Так, по крайней мере (если не на словах, то на практике) полагали (и полагают) школьные деятели.
Но власти – любого уровня и любой политической направленности – понимали, что этого мало. Поэтому и пытались возложить на учебные заведения роль воспитателя, призванного научить ребенка жизни в обществе, коллективным навыкам и нравственным понятиям, для данного общества и данного времени необходимым. Учебные заведения в полной мере справиться с этой задачей не могли, поскольку такая задача не стыковалась с основной целью – накачиванию своих питомцев знаниями.

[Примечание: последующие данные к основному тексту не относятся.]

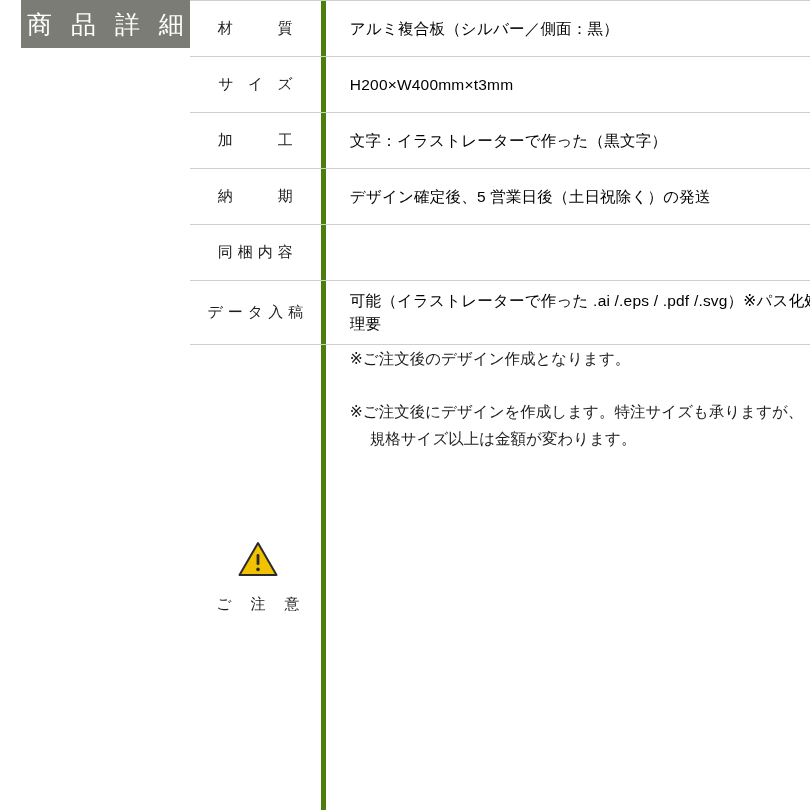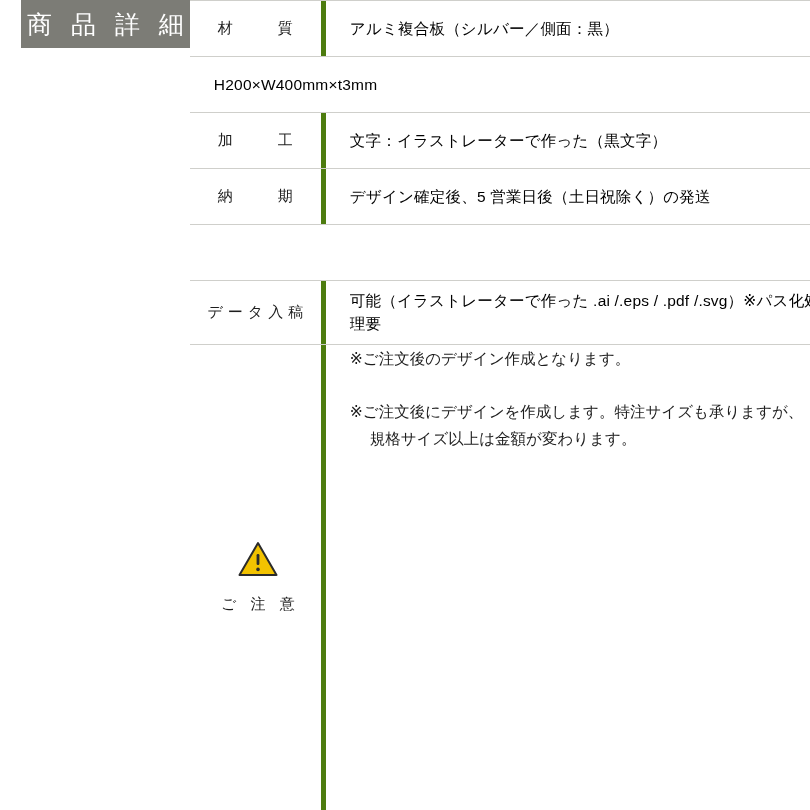--- a/index.html
+++ b/index.html
@@ -88,20 +88,21 @@
 
   
   .row-notes {
     flex: 1 1 auto;
     min-height: 0;
   }
   .row-notes .cell-label {
     flex-direction: column;
     justify-content: center;
     gap: 18px;
+    font-family: Liberation Mono, monospace;
   }
   .warn-icon {
     display: block;
     line-height: 0;
   }
   .notes-label-text {
     font-size: 15px;
     letter-spacing: 5px;
     padding-left: 5px;
   }
@@ -131,34 +132,36 @@
   </div>
 
   <div class="spec-table">
 
     <div class="row">
       <div class="cell-label">材　　質</div>
       <div class="cell-value">アルミ複合板（シルバー／側面：黒）</div>
     </div>
 
     <div class="row">
+      <div class="cell-label">サ イ ズ</div>
       <div class="cell-value">H200×W400mm×t3mm</div>
     </div>
 
     <div class="row">
       <div class="cell-label">加　　工</div>
       <div class="cell-value">文字：イラストレーターで作った（黒文字）</div>
     </div>
 
     <div class="row">
       <div class="cell-label">納　　期</div>
       <div class="cell-value">デザイン確定後、5 営業日後（土日祝除く）の発送</div>
     </div>
 
     <div class="row">
+      <div class="cell-label">同梱内容</div>
     </div>
 
     <div class="row">
       <div class="cell-label">データ入稿</div>
       <div class="cell-value">可能（イラストレーターで作った .ai /.eps / .pdf /.svg）※パス化処理要</div>
     </div>
 
     <div class="row row-notes">
       <div class="cell-label">
         <span class="warn-icon">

Можно опровергнуть эти утверждения и привести обратные примеры (вроде, скажем, пушкинского Лицея или школы Сухомлинского) , но они будут говорить об исключениях, а не о типичном положении дел.
Необходимость коллективного гражданского воспитания хорошо понимала и Советская власть. Именно поэтому в начале тридцатых годов она распорядилась передать школам пионерскую организацию, полагая, что, таким образом будут гармонично соединены два процесса – индивидуальное обучение и то самое коллективное воспитание.

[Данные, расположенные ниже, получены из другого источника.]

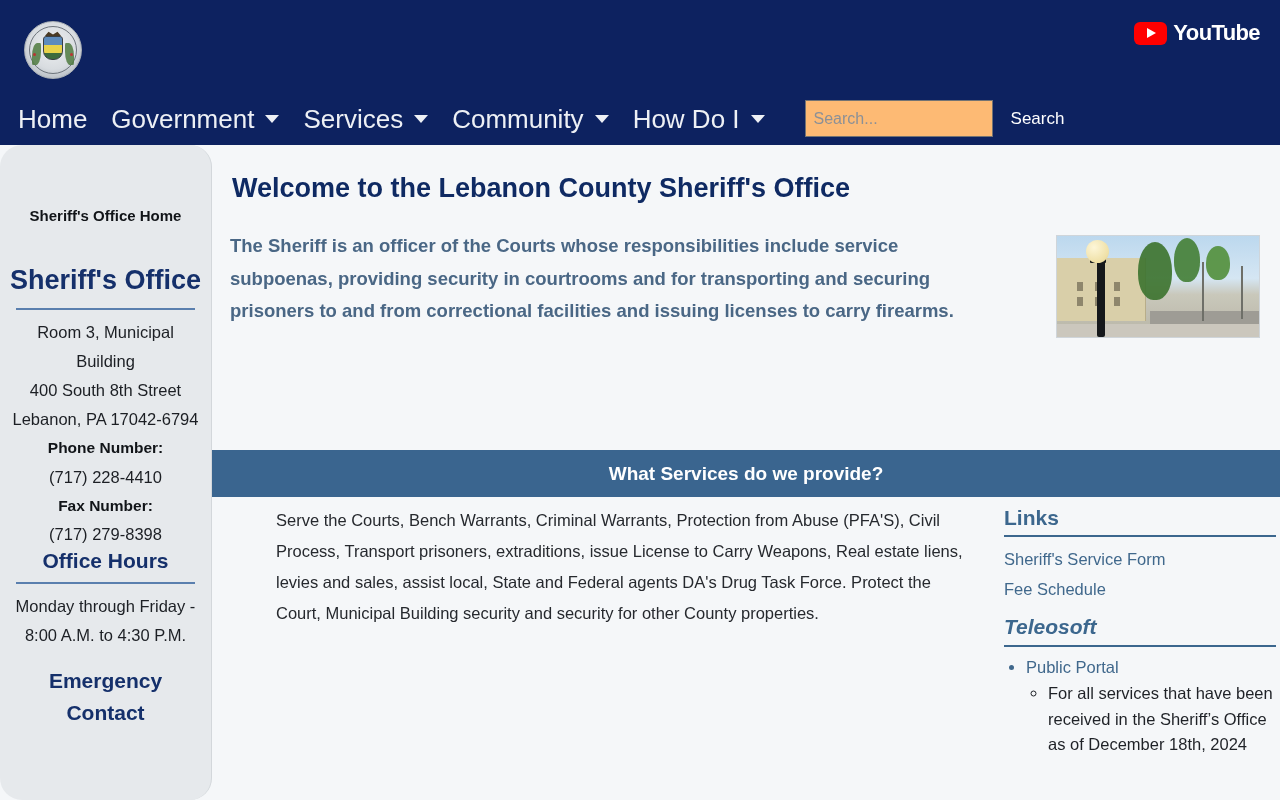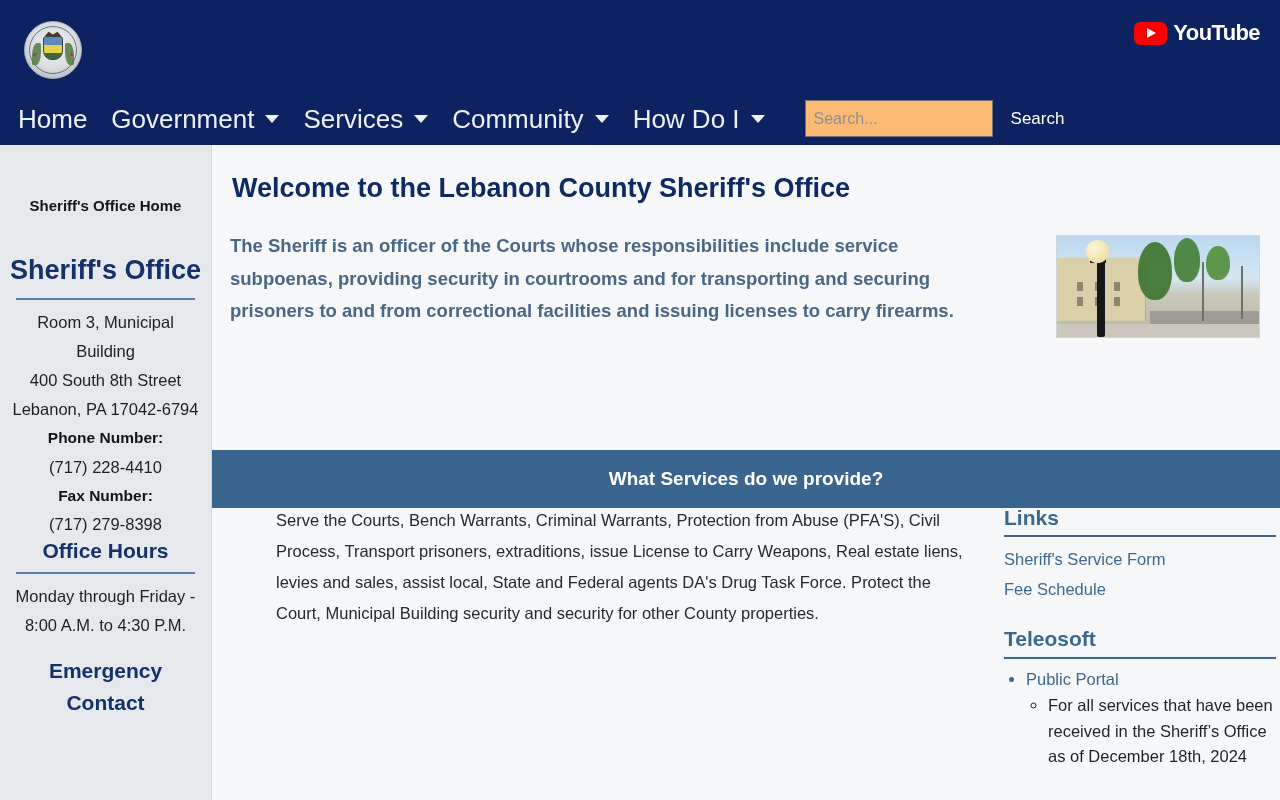--- a/index.html
+++ b/index.html
@@ -140,23 +140,24 @@
     display: flex;
     height: 655px;
   }
 
   
   #sidebar {
     width: 212px;
     flex: 0 0 212px;
     background: #e6e9ec;
     border-right: 1px solid #d3d7db;
-    padding: 0 8px;
+    padding: 10px 8px;
     text-align: center;
     overflow: hidden;
+    border-radius: 22px;
   }
   #sidebar .home-link {
     display: block;
     margin-top: 52px;
     font-size: 15px;
     font-weight: bold;
     color: #111418;
     cursor: pointer;
   }
   #sidebar .office-title {
@@ -290,21 +291,21 @@
   .ph-pole {
     position: absolute;
     width: 2px; background: #6e6f68;
   }
 
   
   #services-banner {
     position: absolute;
     left: 0; right: 0;
     top: 305px;
-    height: 58px;
+    height: 47px;
     background: #3a658f;
     color: #ffffff;
     font-size: 19px;
     font-weight: bold;
     display: flex;
     align-items: center;
     justify-content: center;
   }
 
   #below-banner {
@@ -339,22 +340,23 @@
     font-size: 16.5px;
     color: #40688c;
     line-height: 1.82;
     cursor: pointer;
     text-decoration: none;
   }
   .links-h2 {
     font-size: 21px;
     font-weight: bold;
     color: #3c678e;
-    margin-top: 21px;
+    margin-top: 9px;
     line-height: 1.35;
+    font-style: italic;
   }
   #teleo-list {
     margin: 4px 0 0 22px;
     list-style: disc;
   }
   #teleo-list > li {
     font-size: 16.5px;
     color: #40688c;
     line-height: 1.62;
   }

Такое соединение свело роль детской организации к минимуму: школа с ее сложившейся авторитарной системой подмяла пионерию под себя, фактически подчинив ее своим двум целям – чтобы дети хорошо учились и слушались (опять же извините за повторение).
Школу можно понять. У нее своя забота. Но можно понять и детей, которым школьной жизни мало. Они не могут жить, подчиняясь только жесткой школьной регламентации и превращая свой быт в сплошной процесс обучения. Это понимают и здравомыслящие педагоги.

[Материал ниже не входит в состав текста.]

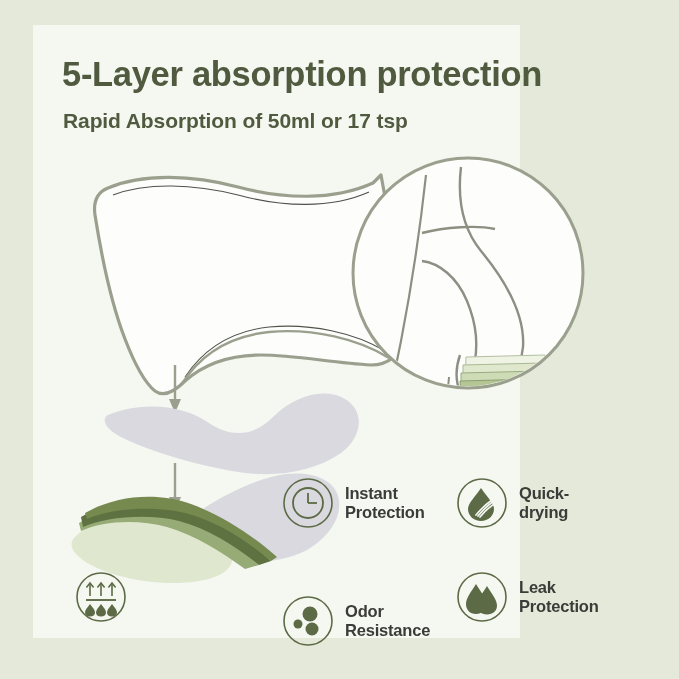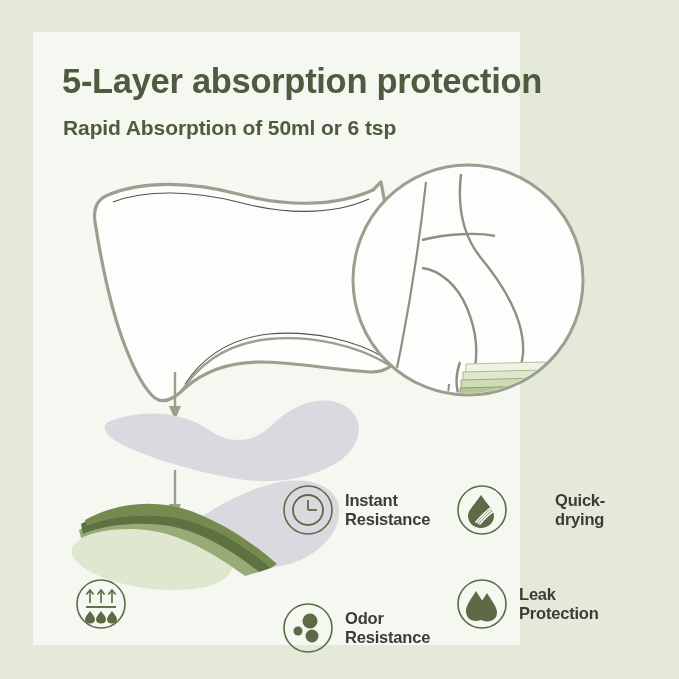--- a/index.html
+++ b/index.html
@@ -15,21 +15,21 @@
   }
   #infographic {
     position: relative;
     width: 679px;
     height: 679px;
     background: #e4e9da;
   }
   .card {
     position: absolute;
     left: 33px;
-    top: 32px;
+    top: 25px;
     width: 487px;
     height: 613px;
     background: #f5f7f1;
   }
   .headline {
     position: absolute;
     left: 29px;
     top: 30px;
     font-size: 34.5px;
     font-weight: bold;
@@ -68,33 +68,33 @@
   .feature .flabel {
     margin-left: 11px;
     font-size: 16.5px;
     font-weight: bold;
     color: #3b3b38;
     line-height: 1.16;
     white-space: pre-line;
     letter-spacing: -0.2px;
   }
   .f-instant   { left: 249px; top: 452px; }
-  .f-quick     { left: 423px; top: 452px; gap: 36px; }
+  .f-quick     { left: 423px; top: 452px; }
   .f-moisture  { left:  42px; top: 546px; }
   .f-odor      { left: 249px; top: 546px; margin-top: 24px; }
   .f-leak      { left: 423px; top: 546px; align-items: center; }
 </style>
 </head>
 <body>
 
 <div id="infographic">
   <div class="card">
 
     <div class="headline">5-Layer absorption protection</div>
-    <div class="subhead">Rapid Absorption of 50ml or 6 tsp</div>
+    <div class="subhead">Rapid Absorption of 50ml or 17 tsp</div>
 
     <svg class="art" viewBox="0 0 613 613">
 
       <g>
         <path d="M75 163 C 110 148, 160 150, 205 162 C 250 174, 300 176, 340 158
                  L 348 150 L 352 172 C 362 222, 372 272, 370 312
                  C 368 330, 355 340, 338 340
                  C 300 338, 262 330, 228 330
                  C 196 330, 170 340, 152 356
                  C 140 368, 130 372, 122 366
@@ -174,21 +174,21 @@
     </svg>
 
     <div class="feature f-instant">
       <svg class="badge" viewBox="0 0 52 52">
         <circle cx="26" cy="26" r="24" fill="none" stroke="#5c6b46" stroke-width="1.6"></circle>
         <circle cx="26" cy="26" r="15" fill="none" stroke="#5c6b46" stroke-width="1.8"></circle>
         <line x1="26" y1="26" x2="26" y2="16" stroke="#5c6b46" stroke-width="1.8"></line>
         <line x1="26" y1="26" x2="35" y2="26" stroke="#5c6b46" stroke-width="1.8"></line>
       </svg>
       <div class="flabel">Instant
-Resistance</div>
+Protection</div>
     </div>
 
     <div class="feature f-quick">
       <svg class="badge" viewBox="0 0 52 52">
         <circle cx="26" cy="26" r="24" fill="none" stroke="#5c6b46" stroke-width="1.6"></circle>
         <path d="M25 11 C 31 20, 38 26, 38 32 C 38 39, 32 44, 25 44
                  C 18 44, 12 39, 12 32 C 12 26, 19 20, 25 11 Z" fill="#5c6b46"></path>
         <path d="M24 40 C 29 34, 34 29, 40 26" fill="none" stroke="#f5f7f1" stroke-width="1.7" stroke-linecap="round"></path>
         <path d="M22 39 C 27 33, 32 28, 38 24" fill="none" stroke="#f5f7f1" stroke-width="1.7" stroke-linecap="round"></path>
         <path d="M20 38 C 25 32, 30 27, 36 23" fill="none" stroke="#f5f7f1" stroke-width="1.7" stroke-linecap="round"></path>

Как-то очень давно, еще в советские времена, сидел я в кабинете у своего друга, директора одной московской школы Семена Иосифовича Аромштама. (кстати, с него я «слизал» образ школьного директора Бориса Ивановича в цикле повестей «Мушкетер и фея»). И слушал, как он объясняется с бабушкой пятиклассника-троечника, вместе с остальными отпущенного на долгожданные весенние каникулы. Бабушка льстиво-жалобным голоском причитала:
– Вы уж построже с им, задайте ему на свободные-то дни побольше, чтобы не болтался зря, а сидел над книжками, коли до этой поры толку не было…
Семен Иосифоич дышал, «набухал» и вдруг взвыл плачущим голосом:
– Да вы ему кто!? Бабушка или… Он же ваш родной внук, почему вы его не можете пожалеть?!
Бабушка осела:
– Дак ведь… если троечник, тогда как? Учиться-то должон или нет?
– Учиться он должен в учебной четверти, а каникулы для того, чтобы отдыхать! Гулять на улице, читать фантастику, гонять футбол! Хоть троечник, хоть кто! Он ре-бе-нок! Он имеет право на нормальную детскую жизнь!